The advent of ever-larger and more diverse historical corpora for different historical periods and linguistic varieties has led to the impossibility of obtaining simple, direct —and yet balanced— visual representations of the core patterns in the data. In order to draw insights from heterogeneous and complex materials of this type, historical linguists have begun to reach for a growing number of data visualisation techniques, from the statistical, to the cartographical, the network-based and beyond. An exploration of the state of this art was the objective of a workshop at the 2018 International Conference on English Historical Linguistics, from whence most of the materials of this special issue are drawn. This brief introductory paper outlines the background and relevance of this line of methodological research, presenting a summary of the individual papers that make up the collection.

2. How to visualize high-dimensional data: a roadmap (Hermann Moisl)

Discovery of the chronological or geographical distribution of collections of historical text can be more reliable when based on multivariate rather than on univariate data because multivariate data provide a more complete description. Where the data are high-dimensional, however, their complexity can defy analysis using traditional philological methods. The first step in dealing with such data is to visualize it using graphical methods in order to identify any latent structure. If found, such structure facilitates formulation of hypotheses which can be tested using a range of mathematical and statistical methods. Where, however, the dimensionality is greater than 3, direct graphical investigation is impossible. The present discussion presents a roadmap of how this obstacle can be overcome, and is in three main parts: the first part presents some fundamental data concepts, the second describes an example corpus and a high-dimensional data set derived from it, and the third outlines two approaches to visualization of that data set: dimensionality reduction and cluster analysis.

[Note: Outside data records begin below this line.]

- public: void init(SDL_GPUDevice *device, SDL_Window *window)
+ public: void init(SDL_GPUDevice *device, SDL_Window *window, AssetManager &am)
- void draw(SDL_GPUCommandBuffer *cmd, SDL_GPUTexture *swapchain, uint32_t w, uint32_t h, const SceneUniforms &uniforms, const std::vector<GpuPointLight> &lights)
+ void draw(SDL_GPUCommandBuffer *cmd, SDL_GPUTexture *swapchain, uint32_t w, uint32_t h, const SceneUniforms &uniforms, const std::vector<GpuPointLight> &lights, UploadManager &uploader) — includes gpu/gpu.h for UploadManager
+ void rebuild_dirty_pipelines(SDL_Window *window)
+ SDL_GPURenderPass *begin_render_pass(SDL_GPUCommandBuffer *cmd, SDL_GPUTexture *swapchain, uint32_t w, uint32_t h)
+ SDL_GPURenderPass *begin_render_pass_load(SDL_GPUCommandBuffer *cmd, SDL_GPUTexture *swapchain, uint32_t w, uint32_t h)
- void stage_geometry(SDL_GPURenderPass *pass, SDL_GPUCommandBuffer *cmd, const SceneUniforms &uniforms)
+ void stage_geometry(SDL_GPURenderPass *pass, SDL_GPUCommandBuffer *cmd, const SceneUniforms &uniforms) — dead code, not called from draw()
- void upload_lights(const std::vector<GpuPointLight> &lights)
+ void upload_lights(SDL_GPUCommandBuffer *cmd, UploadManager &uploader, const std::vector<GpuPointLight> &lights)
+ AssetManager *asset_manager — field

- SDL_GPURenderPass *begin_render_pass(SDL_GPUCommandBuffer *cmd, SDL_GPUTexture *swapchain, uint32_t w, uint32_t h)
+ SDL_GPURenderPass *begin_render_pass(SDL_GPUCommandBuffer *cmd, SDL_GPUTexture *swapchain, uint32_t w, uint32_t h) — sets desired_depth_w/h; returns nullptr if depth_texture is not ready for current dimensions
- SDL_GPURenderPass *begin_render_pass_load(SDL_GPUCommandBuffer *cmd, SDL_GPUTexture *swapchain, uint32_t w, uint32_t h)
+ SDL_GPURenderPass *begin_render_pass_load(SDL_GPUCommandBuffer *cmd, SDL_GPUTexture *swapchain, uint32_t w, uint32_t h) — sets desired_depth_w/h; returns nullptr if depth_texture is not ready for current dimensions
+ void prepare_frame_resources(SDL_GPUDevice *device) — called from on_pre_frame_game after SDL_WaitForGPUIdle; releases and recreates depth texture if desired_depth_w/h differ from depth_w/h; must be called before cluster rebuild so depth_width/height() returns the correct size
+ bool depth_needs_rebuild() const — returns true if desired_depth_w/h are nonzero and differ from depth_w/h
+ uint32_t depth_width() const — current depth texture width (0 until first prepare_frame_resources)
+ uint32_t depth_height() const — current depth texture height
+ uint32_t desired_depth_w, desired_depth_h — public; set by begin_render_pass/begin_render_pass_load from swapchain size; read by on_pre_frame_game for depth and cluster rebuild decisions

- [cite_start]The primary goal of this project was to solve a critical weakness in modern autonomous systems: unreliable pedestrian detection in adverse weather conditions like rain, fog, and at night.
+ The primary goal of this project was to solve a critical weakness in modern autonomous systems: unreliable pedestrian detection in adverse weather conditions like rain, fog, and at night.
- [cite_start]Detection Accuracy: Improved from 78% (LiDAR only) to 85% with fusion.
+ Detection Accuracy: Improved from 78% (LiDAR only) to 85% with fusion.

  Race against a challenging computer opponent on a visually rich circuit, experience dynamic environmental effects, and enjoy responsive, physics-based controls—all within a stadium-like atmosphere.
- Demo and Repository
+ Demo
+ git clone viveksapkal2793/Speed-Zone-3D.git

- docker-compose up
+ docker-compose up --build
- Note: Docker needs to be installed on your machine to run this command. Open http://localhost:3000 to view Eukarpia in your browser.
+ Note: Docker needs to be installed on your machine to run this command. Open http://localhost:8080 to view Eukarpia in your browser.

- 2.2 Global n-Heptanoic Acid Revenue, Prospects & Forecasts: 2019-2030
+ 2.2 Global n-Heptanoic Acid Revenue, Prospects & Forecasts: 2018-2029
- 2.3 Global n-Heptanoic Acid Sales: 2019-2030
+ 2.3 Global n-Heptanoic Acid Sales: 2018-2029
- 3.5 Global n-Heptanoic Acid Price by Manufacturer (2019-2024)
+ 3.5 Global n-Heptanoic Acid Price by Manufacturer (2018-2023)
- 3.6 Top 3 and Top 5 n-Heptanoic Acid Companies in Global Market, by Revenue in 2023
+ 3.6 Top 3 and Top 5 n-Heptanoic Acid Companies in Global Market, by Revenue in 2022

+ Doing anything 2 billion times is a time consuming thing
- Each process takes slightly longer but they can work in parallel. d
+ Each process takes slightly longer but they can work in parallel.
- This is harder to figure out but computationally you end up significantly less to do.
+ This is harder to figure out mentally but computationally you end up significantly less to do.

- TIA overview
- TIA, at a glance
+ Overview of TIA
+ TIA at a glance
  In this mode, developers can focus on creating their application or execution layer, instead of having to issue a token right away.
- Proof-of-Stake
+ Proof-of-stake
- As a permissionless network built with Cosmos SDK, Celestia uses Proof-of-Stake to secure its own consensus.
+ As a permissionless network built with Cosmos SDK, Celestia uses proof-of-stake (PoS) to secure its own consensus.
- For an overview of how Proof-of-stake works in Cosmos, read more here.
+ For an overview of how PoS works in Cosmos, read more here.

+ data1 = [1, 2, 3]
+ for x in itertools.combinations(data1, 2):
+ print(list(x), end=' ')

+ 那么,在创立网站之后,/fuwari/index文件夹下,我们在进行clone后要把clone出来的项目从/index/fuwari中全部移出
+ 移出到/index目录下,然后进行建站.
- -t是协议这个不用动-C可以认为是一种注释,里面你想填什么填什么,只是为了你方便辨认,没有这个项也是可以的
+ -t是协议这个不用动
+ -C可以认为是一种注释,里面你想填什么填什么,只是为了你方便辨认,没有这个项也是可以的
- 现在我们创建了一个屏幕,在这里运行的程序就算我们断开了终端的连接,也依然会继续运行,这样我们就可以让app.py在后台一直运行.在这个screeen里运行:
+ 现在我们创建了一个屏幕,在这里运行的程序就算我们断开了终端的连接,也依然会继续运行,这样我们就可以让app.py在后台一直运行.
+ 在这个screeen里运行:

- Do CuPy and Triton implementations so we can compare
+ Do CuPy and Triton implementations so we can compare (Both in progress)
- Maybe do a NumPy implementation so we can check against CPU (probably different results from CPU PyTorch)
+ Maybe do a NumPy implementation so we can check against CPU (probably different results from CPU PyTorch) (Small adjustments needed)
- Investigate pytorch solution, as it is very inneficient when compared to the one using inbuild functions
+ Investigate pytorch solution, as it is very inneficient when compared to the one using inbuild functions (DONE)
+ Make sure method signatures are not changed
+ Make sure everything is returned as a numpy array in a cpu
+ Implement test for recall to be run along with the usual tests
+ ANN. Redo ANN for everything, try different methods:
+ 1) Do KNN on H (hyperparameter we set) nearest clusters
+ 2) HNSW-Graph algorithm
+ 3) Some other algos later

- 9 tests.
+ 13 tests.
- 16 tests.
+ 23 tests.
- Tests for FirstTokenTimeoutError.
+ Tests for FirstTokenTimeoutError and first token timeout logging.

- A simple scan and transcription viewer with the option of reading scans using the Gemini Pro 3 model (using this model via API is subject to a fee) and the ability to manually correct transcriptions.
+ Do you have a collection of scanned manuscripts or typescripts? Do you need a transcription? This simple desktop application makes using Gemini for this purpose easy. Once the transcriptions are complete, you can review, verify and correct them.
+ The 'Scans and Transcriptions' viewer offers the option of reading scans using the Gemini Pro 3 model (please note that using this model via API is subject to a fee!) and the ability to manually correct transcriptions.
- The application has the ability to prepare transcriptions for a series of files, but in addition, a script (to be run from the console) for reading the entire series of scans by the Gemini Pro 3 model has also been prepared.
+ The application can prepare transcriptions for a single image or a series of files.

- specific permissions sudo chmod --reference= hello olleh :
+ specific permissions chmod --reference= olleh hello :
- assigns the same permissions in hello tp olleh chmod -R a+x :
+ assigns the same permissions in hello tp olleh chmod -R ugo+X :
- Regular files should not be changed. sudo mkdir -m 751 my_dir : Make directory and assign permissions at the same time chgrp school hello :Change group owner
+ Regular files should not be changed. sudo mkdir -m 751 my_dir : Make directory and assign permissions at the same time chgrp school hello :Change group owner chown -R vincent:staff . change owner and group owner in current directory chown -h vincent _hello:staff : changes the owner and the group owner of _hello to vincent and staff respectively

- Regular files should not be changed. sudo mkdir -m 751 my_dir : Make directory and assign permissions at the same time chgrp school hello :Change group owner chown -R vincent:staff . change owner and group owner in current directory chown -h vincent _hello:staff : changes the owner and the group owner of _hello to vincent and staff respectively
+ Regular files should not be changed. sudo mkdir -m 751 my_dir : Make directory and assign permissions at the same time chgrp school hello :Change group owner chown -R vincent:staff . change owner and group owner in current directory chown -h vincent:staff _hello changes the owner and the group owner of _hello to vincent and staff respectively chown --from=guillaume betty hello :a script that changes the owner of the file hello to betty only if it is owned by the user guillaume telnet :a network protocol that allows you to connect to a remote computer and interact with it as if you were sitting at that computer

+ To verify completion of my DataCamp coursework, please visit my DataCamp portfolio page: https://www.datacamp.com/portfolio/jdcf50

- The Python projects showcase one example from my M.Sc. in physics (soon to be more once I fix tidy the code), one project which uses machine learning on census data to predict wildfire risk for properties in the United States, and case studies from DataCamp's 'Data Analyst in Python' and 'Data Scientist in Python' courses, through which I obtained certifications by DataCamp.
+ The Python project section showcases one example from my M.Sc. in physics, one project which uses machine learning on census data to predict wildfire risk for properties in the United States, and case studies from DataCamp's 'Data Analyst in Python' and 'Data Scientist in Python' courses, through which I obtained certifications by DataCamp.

3. Digitising Collections of Historical Linguistic Data: The Example of The Linguistic Atlas of Scotland (Christian Hessle and John Kirk)

This article addresses the issue of variation in the lexicon – specifically the hyponymy (or synonymy) among onomasiological responses for the same concept or referent – and how the range of responses from a national elicitation in Scotland seeking ‘local’ words should be judged. How do responses being offered as ‘local’ square with their geographical distribution on the one hand, and their status as ‘Scots’ or ‘English’, or as ‘dialect’ or ‘standard’ on the other? How are ‘dialect’ or ‘standard’ responses offered as ‘local’ responses from the same individual to be considered? Is the issue that of a straightforward dialect-standard binary opposition, or is there a third value between the two? Does that third value encompass a middle ground between dialect and standard, or include both? How is the absence of responses to be regarded? For elucidation of such linguistic issues, the article invokes the mathematical principle of the excluded middle. This study shows that it is possible and necessary to establish a theoretical framework for the digitalisation of a historical data collection.

The data for these reflections come from the lexical material in The Linguistic Atlas of Scotland ([Mather and Speitel, 1975]; [1977]), which is currently being digitised at the University of Vienna. This study presents three pilot studies from the North Mid Scots area: the atlas concepts of ‘ankle’, ‘splinter’ and ‘the youngest of a brood or litter’. The original data are re-analysed in terms of lexical types or ‘lexemes’, and the results are digitally generated by new dot maps, with separate gestations for respondent age and gender. In the process, topological issues (such as those pertaining to the data) and topographical issues (such as those pertaining to geography and the physical terrain) are addressed.

4. Visual analytics for historical linguistics: opportunities and challenges (Christin Beck and Miriam Butt)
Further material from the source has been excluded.